Despite the difficulties, however, Cuba's mortality rate for infants and children under five continues to improve. At 9.4 deaths per 1,000 infants last year, Cuba's rate is surpassed only by Canada's (7 per 1,000 in 1992) and the U.S.'s (9 per 1,000) in the western hemisphere, according to PAHO. Though hard-pressed for basic supplies, Cuban biotech labs still produce the world's only meningitis B vaccine, as well as 39 monoclonal antibodies for treating cancer. The Neurotransplant Center in Havana is rated the best in the world for fetal-tissue transplants to treat Parkinson's disease, a degenerative brain disorder that causes muscle tremors and weakness. One of Cuba's most popular new over-the-counter drugs is PPG, a sugar cane-based medication developed to lower cholesterol; reputedly it also boosts sexual potency.

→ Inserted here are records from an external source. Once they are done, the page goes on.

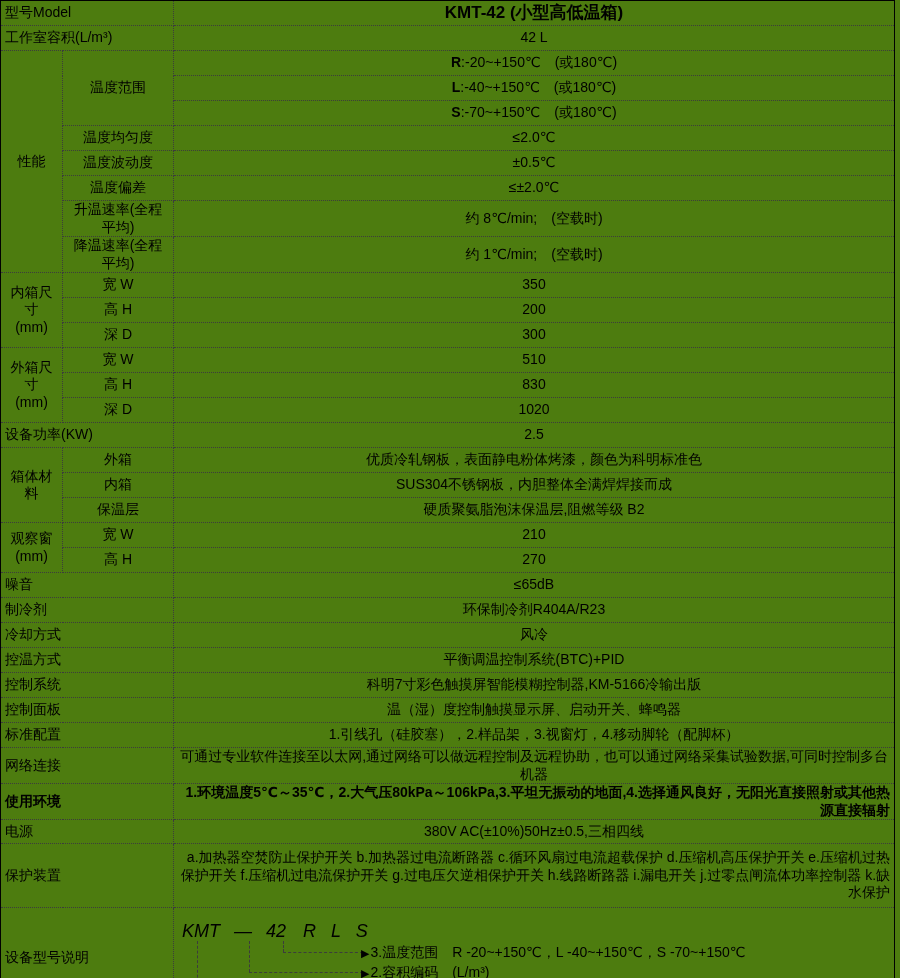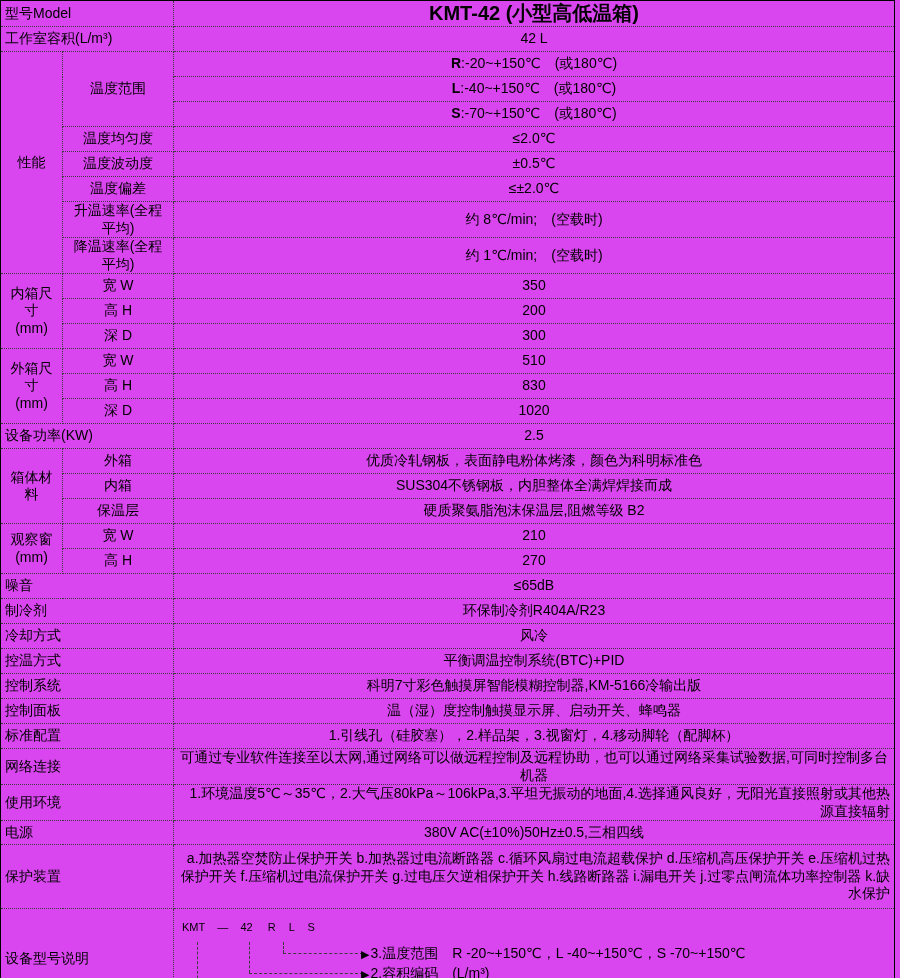"型号Model" .wrap { background: #d946ef -> #4d7c0f }
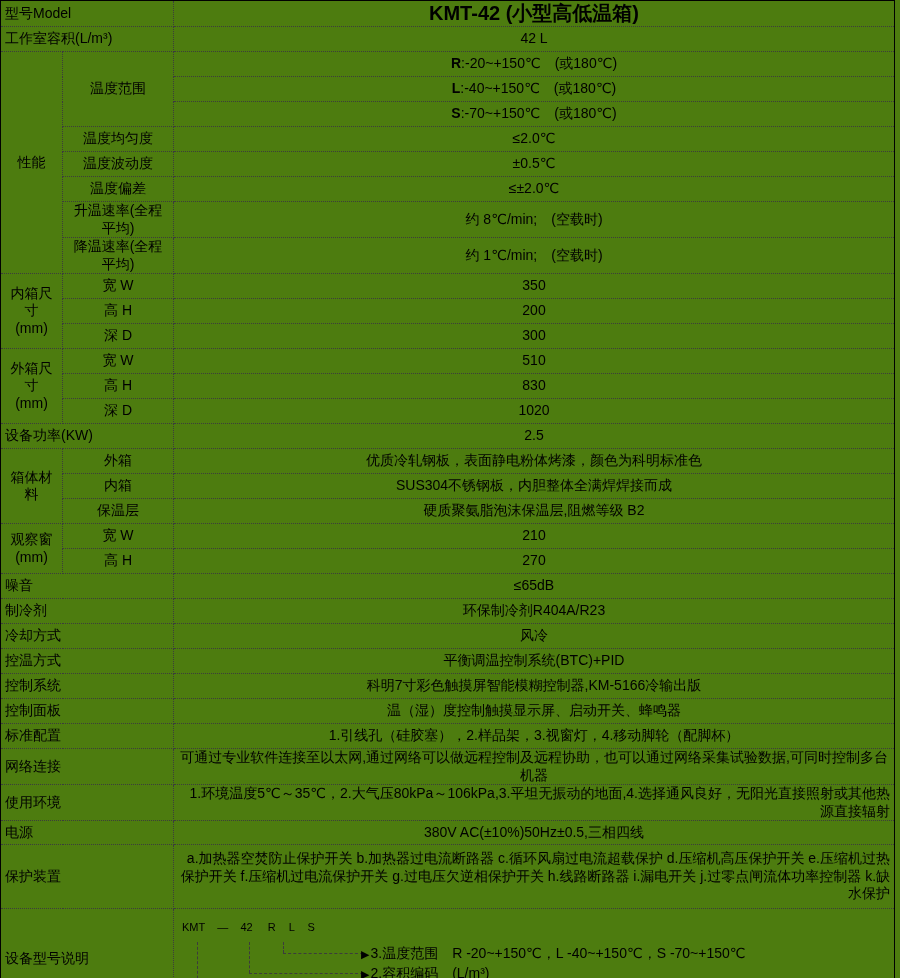"KMT-42 (小型高低温箱)" .title-val { font-size: 20px -> 17px }
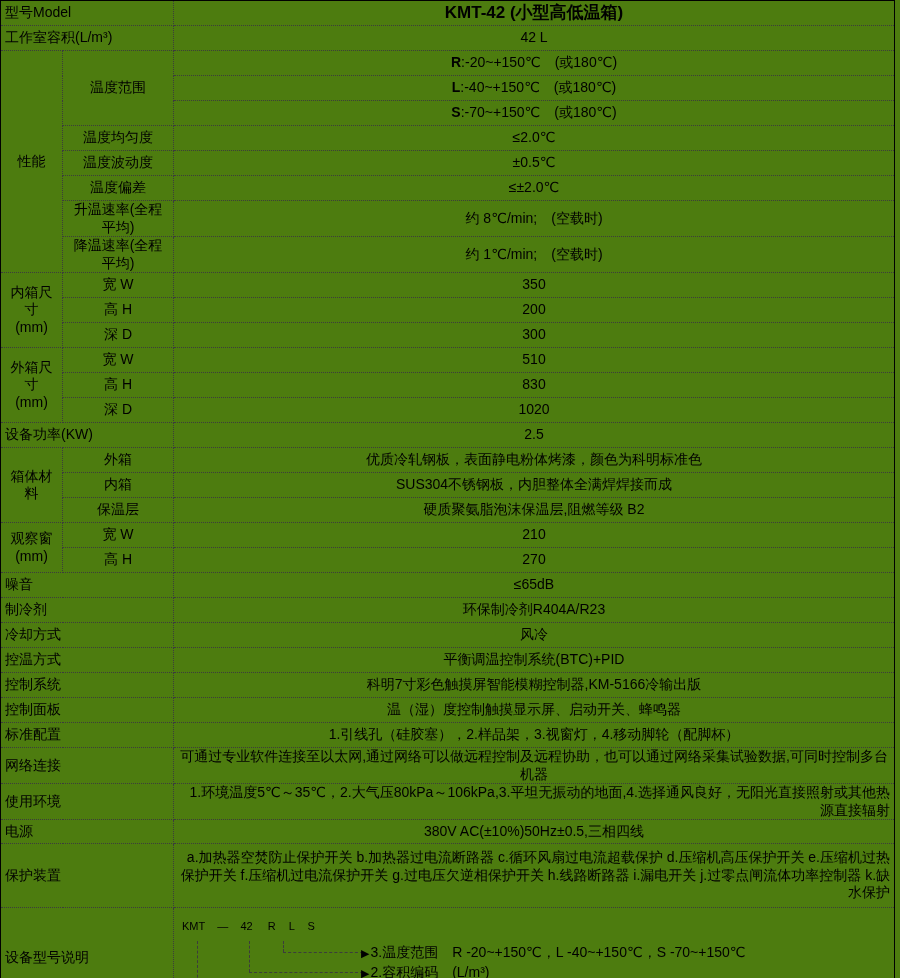"使用环境" tr.h36 { font-weight: none -> bold }
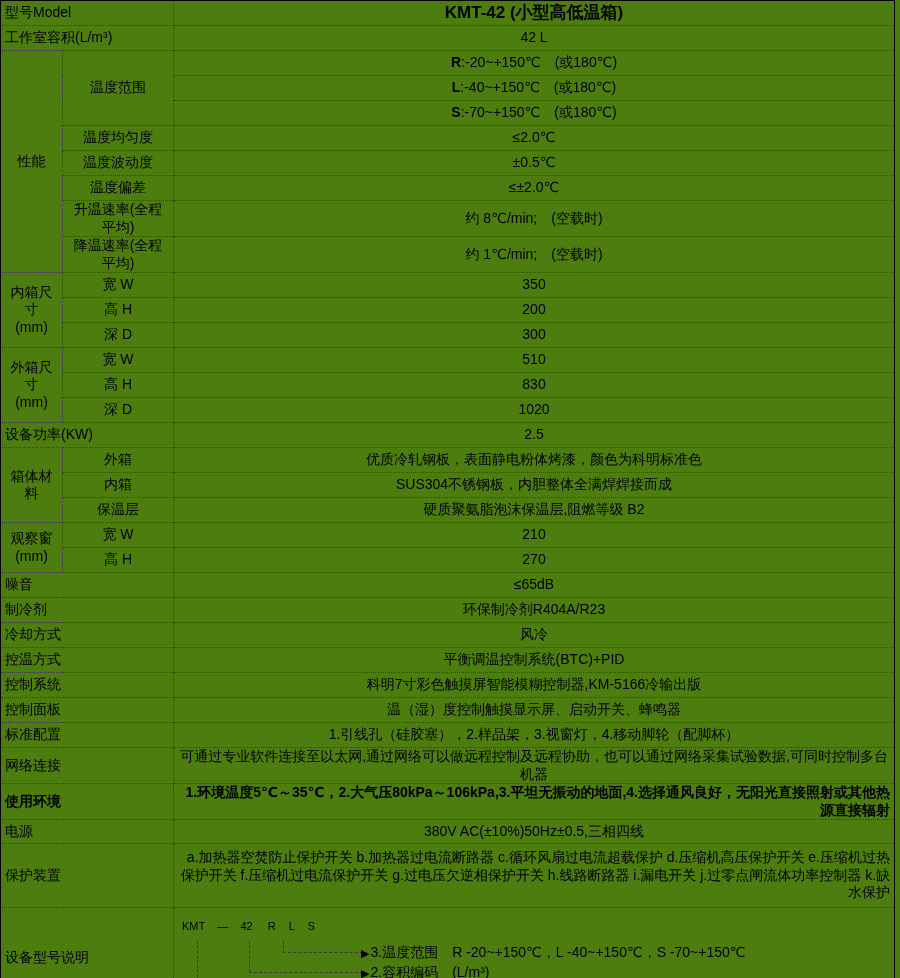"KMT — 42 R L" .code-line { font-size: 11px -> 18px; font-style: none -> italic }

With the shortage of modern drugs, herbal medicines -- Cuba produces 300 different types -- are making a vigorous comeback. "People used to say only witches and the uneducated used herbs, but as times and politics have changed, we have turned to medicina verde," says Dr. Majmud Gomez, a family doctor in Pinar del Rio. He uses herbal preparations to treat a variety of conditions, from parasites to a problem caused by the soap shortage, an itch for which he prescribes a pomade made from the majagua tree.
The embargo's impact on health care has become an issue for U.S. groups like Pastors for Peace, which feels morally obliged to circumvent the ban by sending humanitarian aid to Cuba. Some of the aid may not reach those who need it most: there are complaints in Havana that donated medicines are being diverted to the government's dollar-only stores. As the medical scarcities multiply, discontent over the pride of the revolution is bound to increase.